User interface change data:

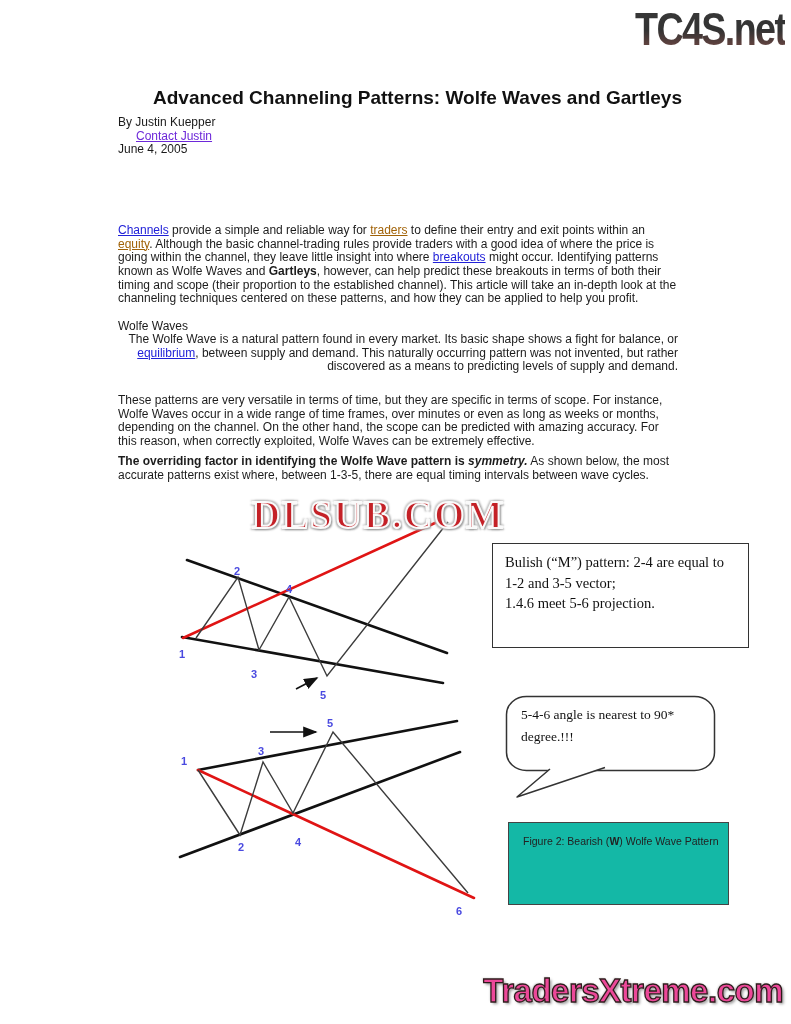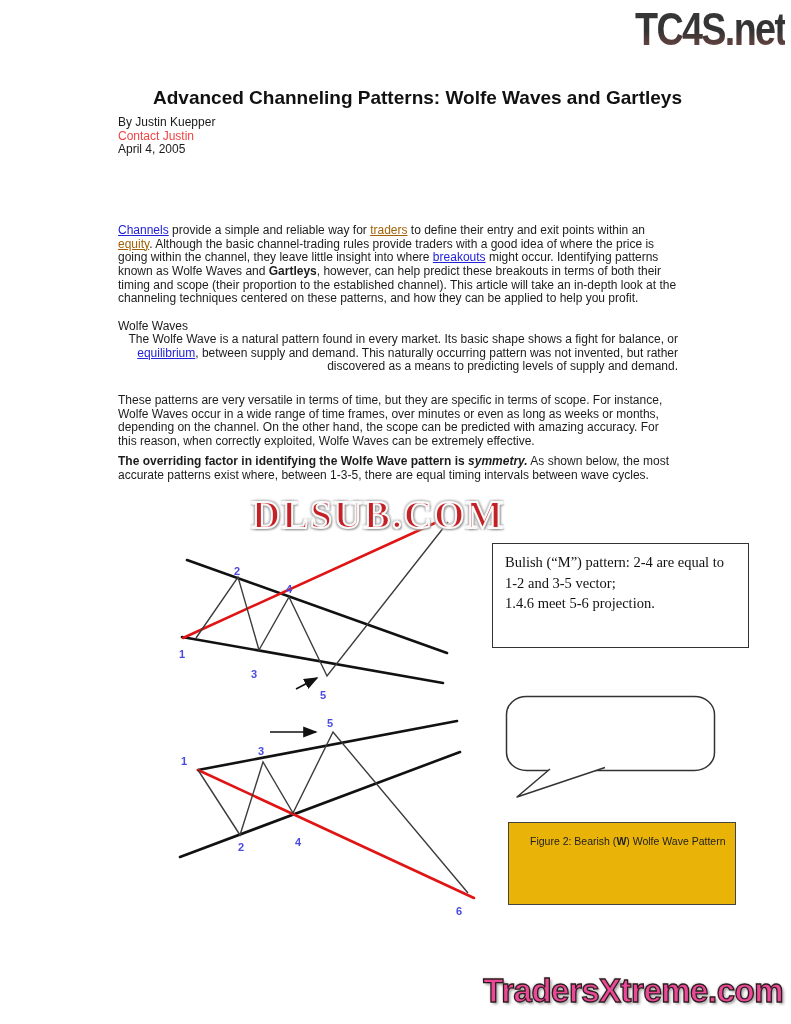--- a/index.html
+++ b/index.html
@@ -26,7 +26,7 @@
   
   .title { left:118px; top:87px; font-size:19px; font-weight:bold; color:#111;margin-left:35px; }
   .byline { left:118px; top:116px; font-size:12px; line-height:13.5px; }
-  .byline a { color:#ef4444; cursor:pointer; }
+  .byline a { color:#6d28d9; text-decoration:underline; cursor:pointer;margin-left:18px; }
   p.body {
     left:118px; width:560px; margin:0;
     font-size:12px; line-height:13.65px; color:#1c1c1c;

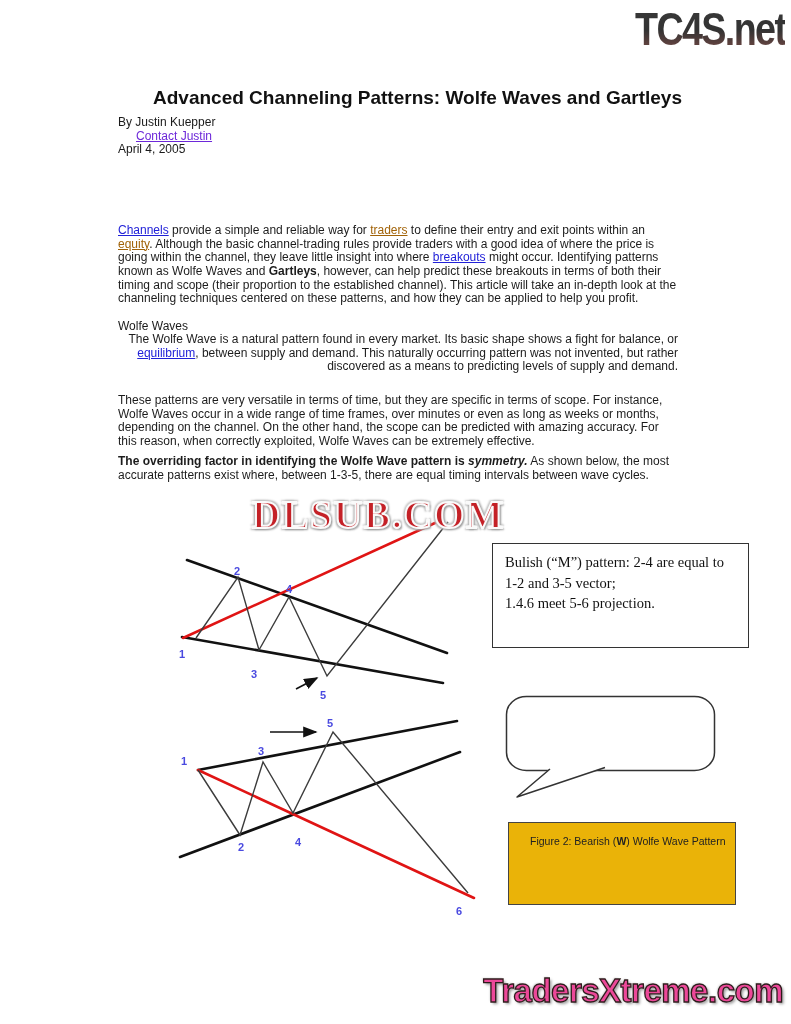--- a/index.html
+++ b/index.html
@@ -92,7 +92,7 @@
 <div class="abs byline">
   <div>By Justin Kuepper</div>
   <div><a>Contact Justin</a></div>
-  <div>April 4, 2005</div>
+  <div>June 4, 2005</div>
 </div>
 
 <p class="abs body p1"><span class="lk b">Channels</span><span> provide a simple and reliable way for </span><span class="lk g">traders</span><span> to define their entry and exit points within an </span><span class="lk g">equity</span><span>. Although the basic channel-trading rules provide traders with a good idea of where the price is going within the channel, they leave little insight into where </span><span class="lk b">breakouts</span><span> might occur. Identifying patterns known as Wolfe Waves and </span><span class="bld">Gartleys</span><span>, however, can help predict these breakouts in terms of both their timing and scope (their proportion to the established channel). This article will take an in-depth look at the channeling techniques centered on these patterns, and how they can be applied to help you profit.</span></p>

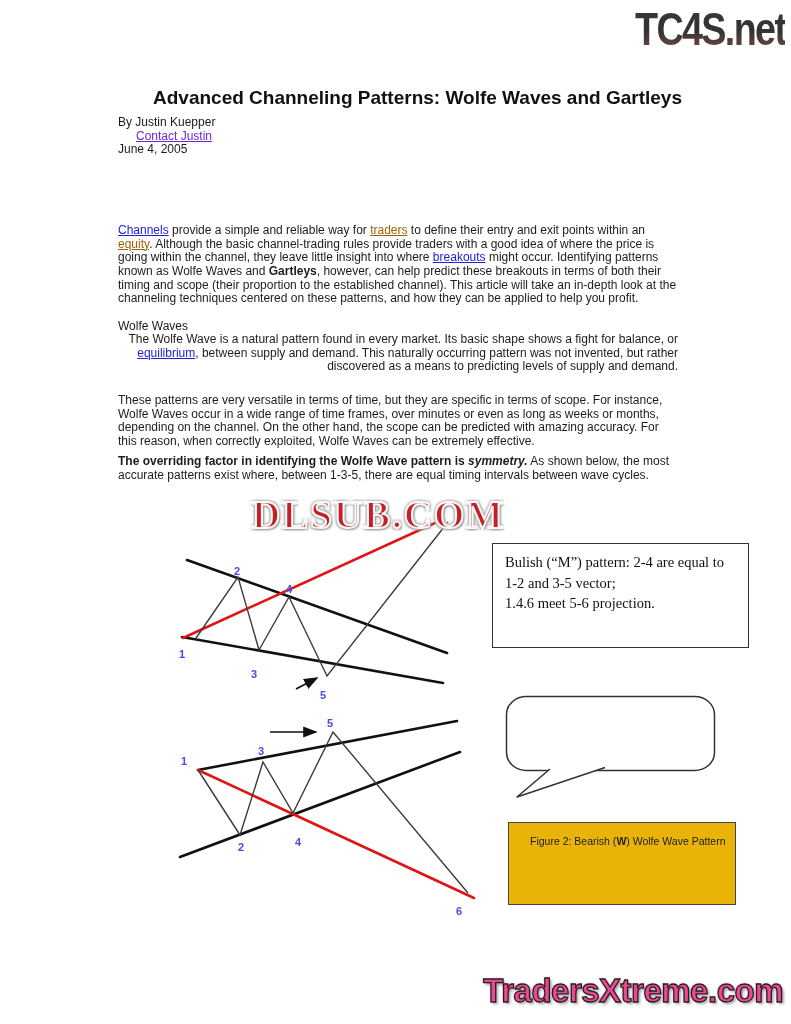--- a/index.html
+++ b/index.html
@@ -153,6 +153,8 @@
     <rect x="1.5" y="1.5" width="208" height="74" rx="20" ry="18" fill="#fff" stroke="#333" stroke-width="1.5"></rect>
     <path d="M45,74 L12,102 L100,72.5" fill="#fff" stroke="#333" stroke-width="1.5" stroke-linejoin="round"></path>
   </svg>
+  <div class="abs bubble-text">5-4-6 angle is nearest to 90*
+degree.!!!</div>
 </div>
 
 <div class="abs fig-box"><span>Figure 2: Bearish (</span><span class="bld">W</span><span>) Wolfe Wave Pattern</span></div>

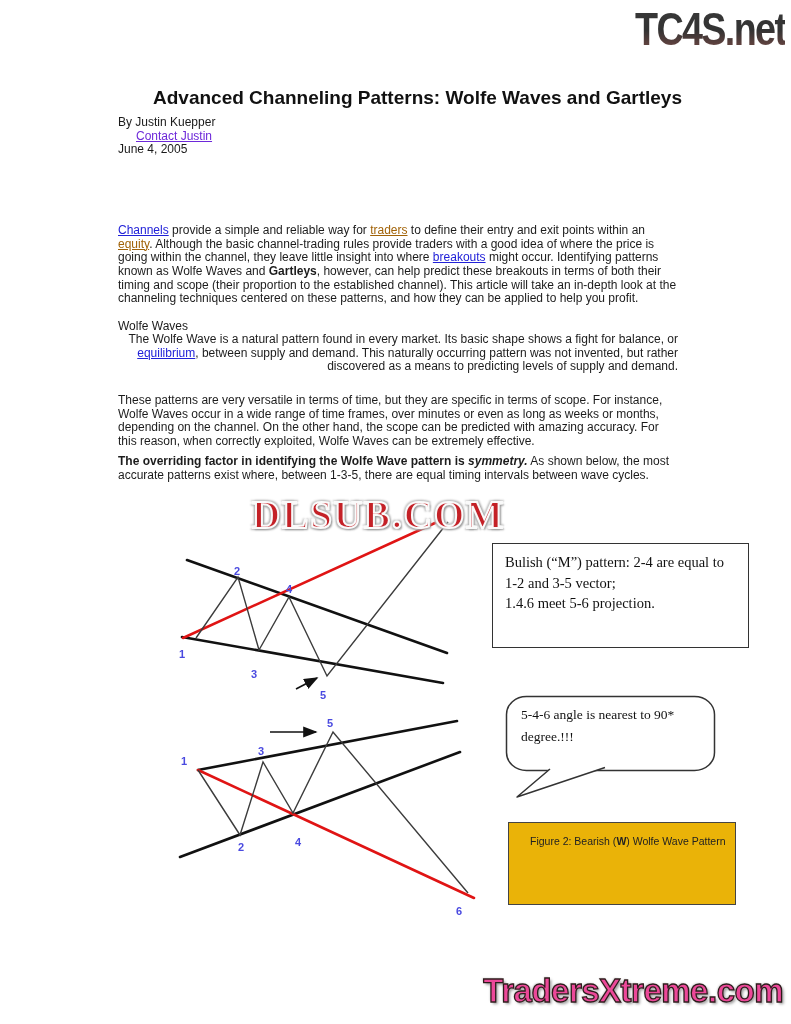--- a/index.html
+++ b/index.html
@@ -78,8 +78,8 @@
   }
   .fig-box {
     left:508px; top:822px; width:205px; height:69px; z-index:2;
-    border:1px solid #444; background:#eab308;
-    padding:12px 0 0 21px;
+    border:1px solid #444; background:#14b8a6;
+    padding:12px 0 0 14px;
     font-size:10.5px; color:#222;
   }
 </style>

Your assignment – Nothing but the records, copied exactly and stripped of pictures, should be returned.

Response –
--- a/index.html
+++ b/index.html
@@ -26,7 +26,7 @@
   
   .title { left:118px; top:87px; font-size:19px; font-weight:bold; color:#111;margin-left:35px; }
   .byline { left:118px; top:116px; font-size:12px; line-height:13.5px; }
-  .byline a { color:#ef4444; cursor:pointer; }
+  .byline a { color:#6d28d9; text-decoration:underline; cursor:pointer;margin-left:18px; }
   p.body {
     left:118px; width:560px; margin:0;
     font-size:12px; line-height:13.65px; color:#1c1c1c;

--- a/index.html
+++ b/index.html
@@ -92,7 +92,7 @@
 <div class="abs byline">
   <div>By Justin Kuepper</div>
   <div><a>Contact Justin</a></div>
-  <div>April 4, 2005</div>
+  <div>June 4, 2005</div>
 </div>
 
 <p class="abs body p1"><span class="lk b">Channels</span><span> provide a simple and reliable way for </span><span class="lk g">traders</span><span> to define their entry and exit points within an </span><span class="lk g">equity</span><span>. Although the basic channel-trading rules provide traders with a good idea of where the price is going within the channel, they leave little insight into where </span><span class="lk b">breakouts</span><span> might occur. Identifying patterns known as Wolfe Waves and </span><span class="bld">Gartleys</span><span>, however, can help predict these breakouts in terms of both their timing and scope (their proportion to the established channel). This article will take an in-depth look at the channeling techniques centered on these patterns, and how they can be applied to help you profit.</span></p>

--- a/index.html
+++ b/index.html
@@ -153,6 +153,8 @@
     <rect x="1.5" y="1.5" width="208" height="74" rx="20" ry="18" fill="#fff" stroke="#333" stroke-width="1.5"></rect>
     <path d="M45,74 L12,102 L100,72.5" fill="#fff" stroke="#333" stroke-width="1.5" stroke-linejoin="round"></path>
   </svg>
+  <div class="abs bubble-text">5-4-6 angle is nearest to 90*
+degree.!!!</div>
 </div>
 
 <div class="abs fig-box"><span>Figure 2: Bearish (</span><span class="bld">W</span><span>) Wolfe Wave Pattern</span></div>

--- a/index.html
+++ b/index.html
@@ -78,8 +78,8 @@
   }
   .fig-box {
     left:508px; top:822px; width:205px; height:69px; z-index:2;
-    border:1px solid #444; background:#eab308;
-    padding:12px 0 0 21px;
+    border:1px solid #444; background:#14b8a6;
+    padding:12px 0 0 14px;
     font-size:10.5px; color:#222;
   }
 </style>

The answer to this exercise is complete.